Feature Vector Normalisation

This post covers two techniques for normalising feature vectors. Normalisation is needed for some machine learning algos

Min-max normalisation

Min-max normalisation is a simple kind of normalisation which maps the feature vector to have values between 0 and 1.

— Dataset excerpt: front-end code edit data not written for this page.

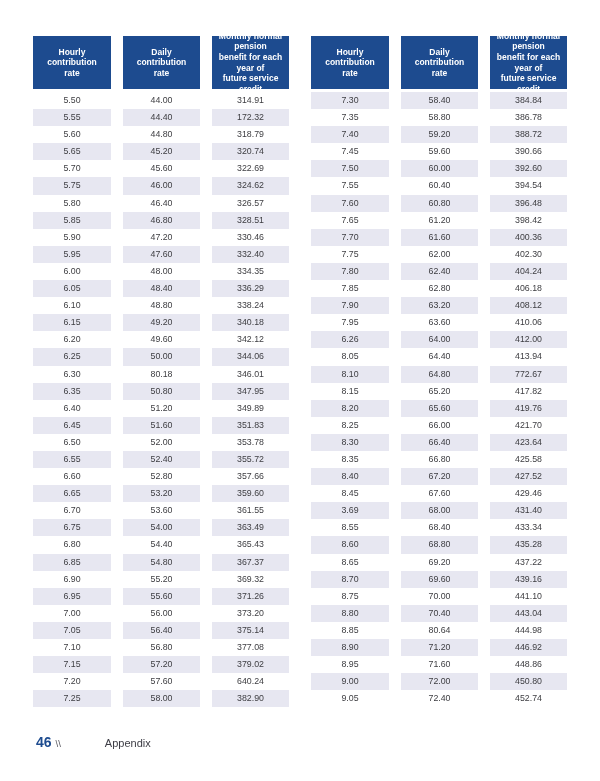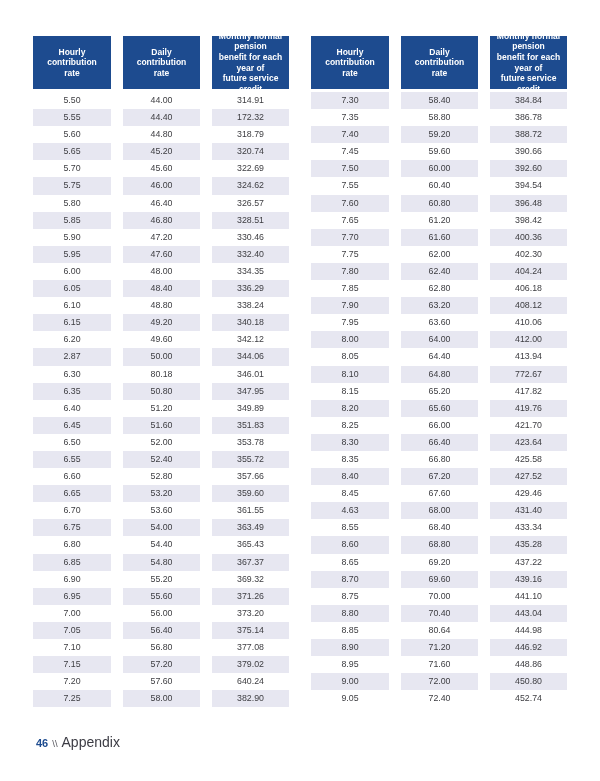--- a/index.html
+++ b/index.html
@@ -149,7 +149,7 @@
         <div class="row"><div class="cell">7.85</div><div class="cell">62.80</div><div class="cell">406.18</div></div>
         <div class="row alt"><div class="cell">7.90</div><div class="cell">63.20</div><div class="cell">408.12</div></div>
         <div class="row"><div class="cell">7.95</div><div class="cell">63.60</div><div class="cell">410.06</div></div>
-        <div class="row alt"><div class="cell">8.00</div><div class="cell">64.00</div><div class="cell">412.00</div></div>
+        <div class="row alt"><div class="cell">6.26</div><div class="cell">64.00</div><div class="cell">412.00</div></div>
         <div class="row"><div class="cell">8.05</div><div class="cell">64.40</div><div class="cell">413.94</div></div>
         <div class="row alt"><div class="cell">8.10</div><div class="cell">64.80</div><div class="cell">772.67</div></div>
         <div class="row"><div class="cell">8.15</div><div class="cell">65.20</div><div class="cell">417.82</div></div>

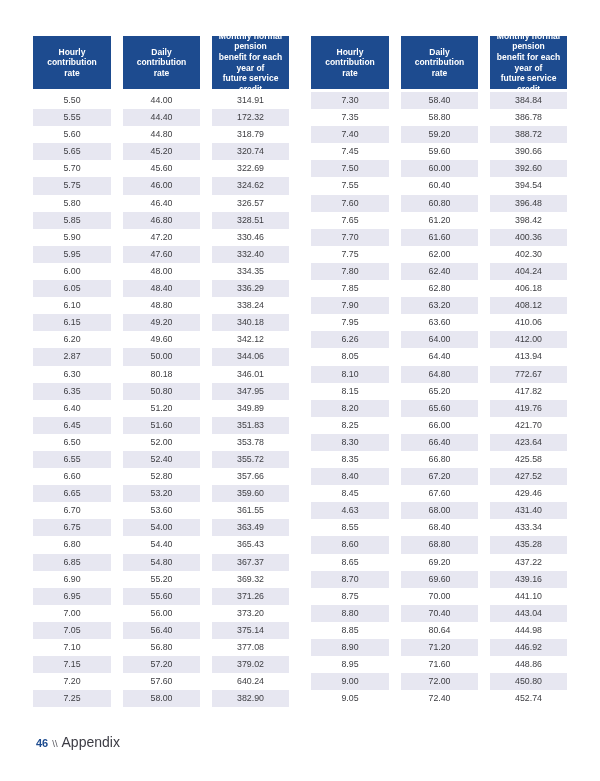--- a/index.html
+++ b/index.html
@@ -103,7 +103,7 @@
         <div class="row"><div class="cell">6.10</div><div class="cell">48.80</div><div class="cell">338.24</div></div>
         <div class="row alt"><div class="cell">6.15</div><div class="cell">49.20</div><div class="cell">340.18</div></div>
         <div class="row"><div class="cell">6.20</div><div class="cell">49.60</div><div class="cell">342.12</div></div>
-        <div class="row alt"><div class="cell">2.87</div><div class="cell">50.00</div><div class="cell">344.06</div></div>
+        <div class="row alt"><div class="cell">6.25</div><div class="cell">50.00</div><div class="cell">344.06</div></div>
         <div class="row"><div class="cell">6.30</div><div class="cell">80.18</div><div class="cell">346.01</div></div>
         <div class="row alt"><div class="cell">6.35</div><div class="cell">50.80</div><div class="cell">347.95</div></div>
         <div class="row"><div class="cell">6.40</div><div class="cell">51.20</div><div class="cell">349.89</div></div>

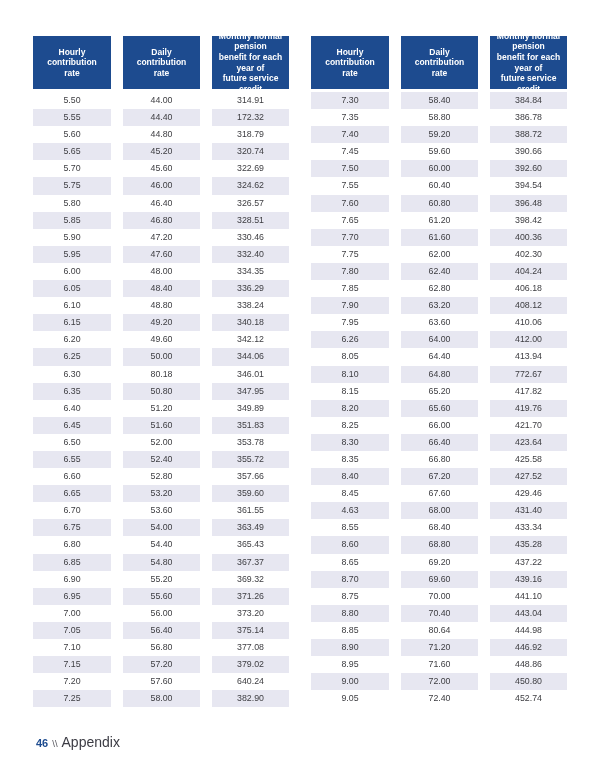--- a/index.html
+++ b/index.html
@@ -159,7 +159,7 @@
         <div class="row"><div class="cell">8.35</div><div class="cell">66.80</div><div class="cell">425.58</div></div>
         <div class="row alt"><div class="cell">8.40</div><div class="cell">67.20</div><div class="cell">427.52</div></div>
         <div class="row"><div class="cell">8.45</div><div class="cell">67.60</div><div class="cell">429.46</div></div>
-        <div class="row alt"><div class="cell">4.63</div><div class="cell">68.00</div><div class="cell">431.40</div></div>
+        <div class="row alt"><div class="cell">3.69</div><div class="cell">68.00</div><div class="cell">431.40</div></div>
         <div class="row"><div class="cell">8.55</div><div class="cell">68.40</div><div class="cell">433.34</div></div>
         <div class="row alt"><div class="cell">8.60</div><div class="cell">68.80</div><div class="cell">435.28</div></div>
         <div class="row"><div class="cell">8.65</div><div class="cell">69.20</div><div class="cell">437.22</div></div>

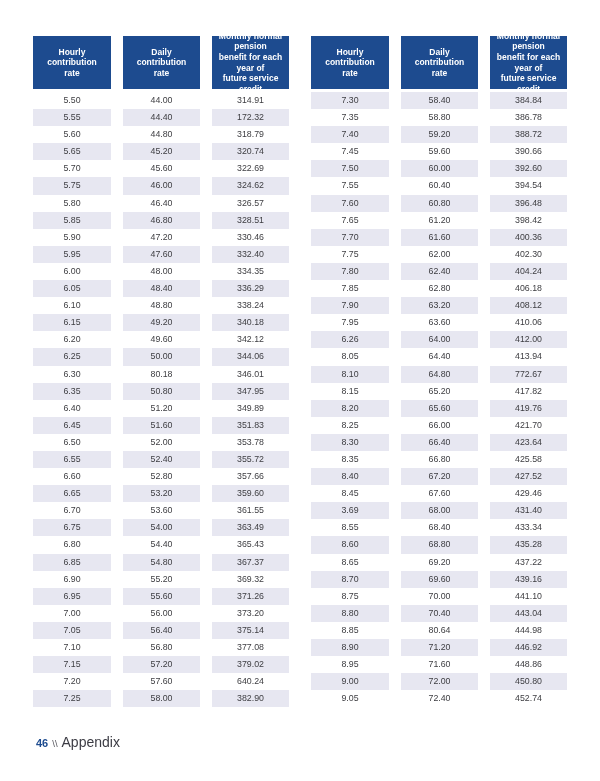--- a/index.html
+++ b/index.html
@@ -61,7 +61,7 @@
   .pagenum {
     color: #1d4b8f;
     font-weight: bold;
-    font-size: 11px;
+    font-size: 14px;
   }
   .sep {
     color: #55555c;

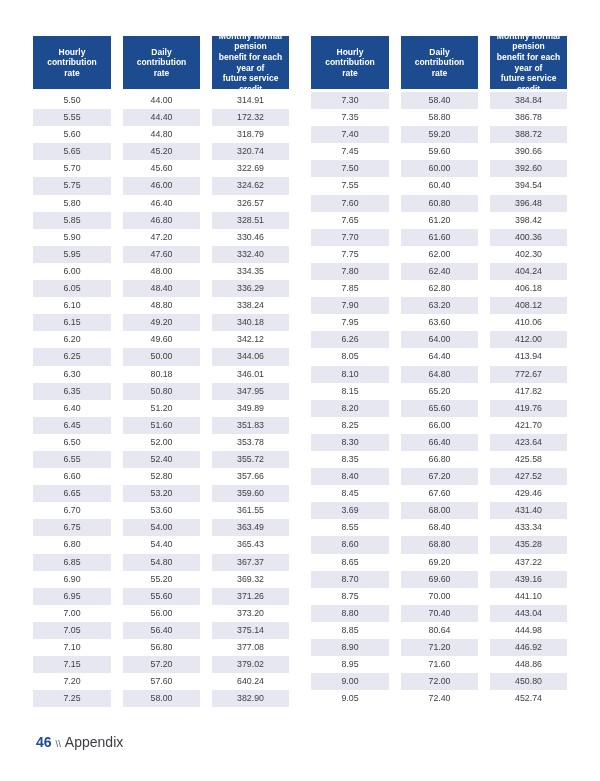--- a/index.html
+++ b/index.html
@@ -69,7 +69,8 @@
   }
   .section {
     color: #3c3c44;
-    font-size: 14px;
+    font-size: 11px;
+    margin-left: 40px;
   }
 </style>
 </head>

For a vector `X` the rescaled vector `X'` is given by:

`X' = (X - min(X)) / (max(X) - min(X))`

This formula is a bit like scaling the vector by its max value, except that by subtracting the min value from the numerator and denominator it handles negative numbers correctly and also causes the range to start from 0.

Example:

`X = [80, 42, 91, 27, 92, 88, 2]`

`min(X) = 2, max(X) = 92`

`X -> [(80 - 2)/90,` ` (42 - 2)/90,` ` (91 - 2)/90,` ` (27 - 2)/90,` ` 90/90,` ` (88 - 2)/90,` ` (2 - 2)/90]`

`X -> [0.867,` ` 0.444,` ` 0.989,` ` 0.278,` ` 1,` ` 0.956,` ` 0]`

Future values:

If you don't know all your data ahead of time then future observations may end up with more extreme values that exceed the min or max from your original population.

This would mean you'd end up with values outside the [0, 1] range.

Z-score normalisation

Z-score normalisation is a feature scaling method where the values are converted to z-scores.

A Z-score is the number of standard deviations a value is from the mean.

For a vector `X` the rescaled vector `Z` is given by:

`Z = (X - mu) / sigma`

Where `mu` is the mean of X and `sigma` is the standard deviation

Example:

`X = [80, 40, 91, 27, 92, 88, 2]`

`sigma = 36.565, mu = 60`

`X -> [(80 - 60)/36.565,` ` (40 - 60)/36.565,` ` (91 - 60)/36.565,` ` (27 - 60)/36.565,` ` (90 - 60)/36.565,` ` (88 - 60)/36.565,` ` (2 - 60)/36.565]`

`X -> [0.547,` ` -0.547,` ` 0.848,` ` -0.902,` ` 0.821,` ` 0.766,` ` -1.586]`

Future values:

Since Z-scores have no lower or upper bound future values we don't have to worry about future values being outside any range

Population statistics vs future values:

Future values should have the same standard deviation and mean as the original population for the Z-scores to be valid.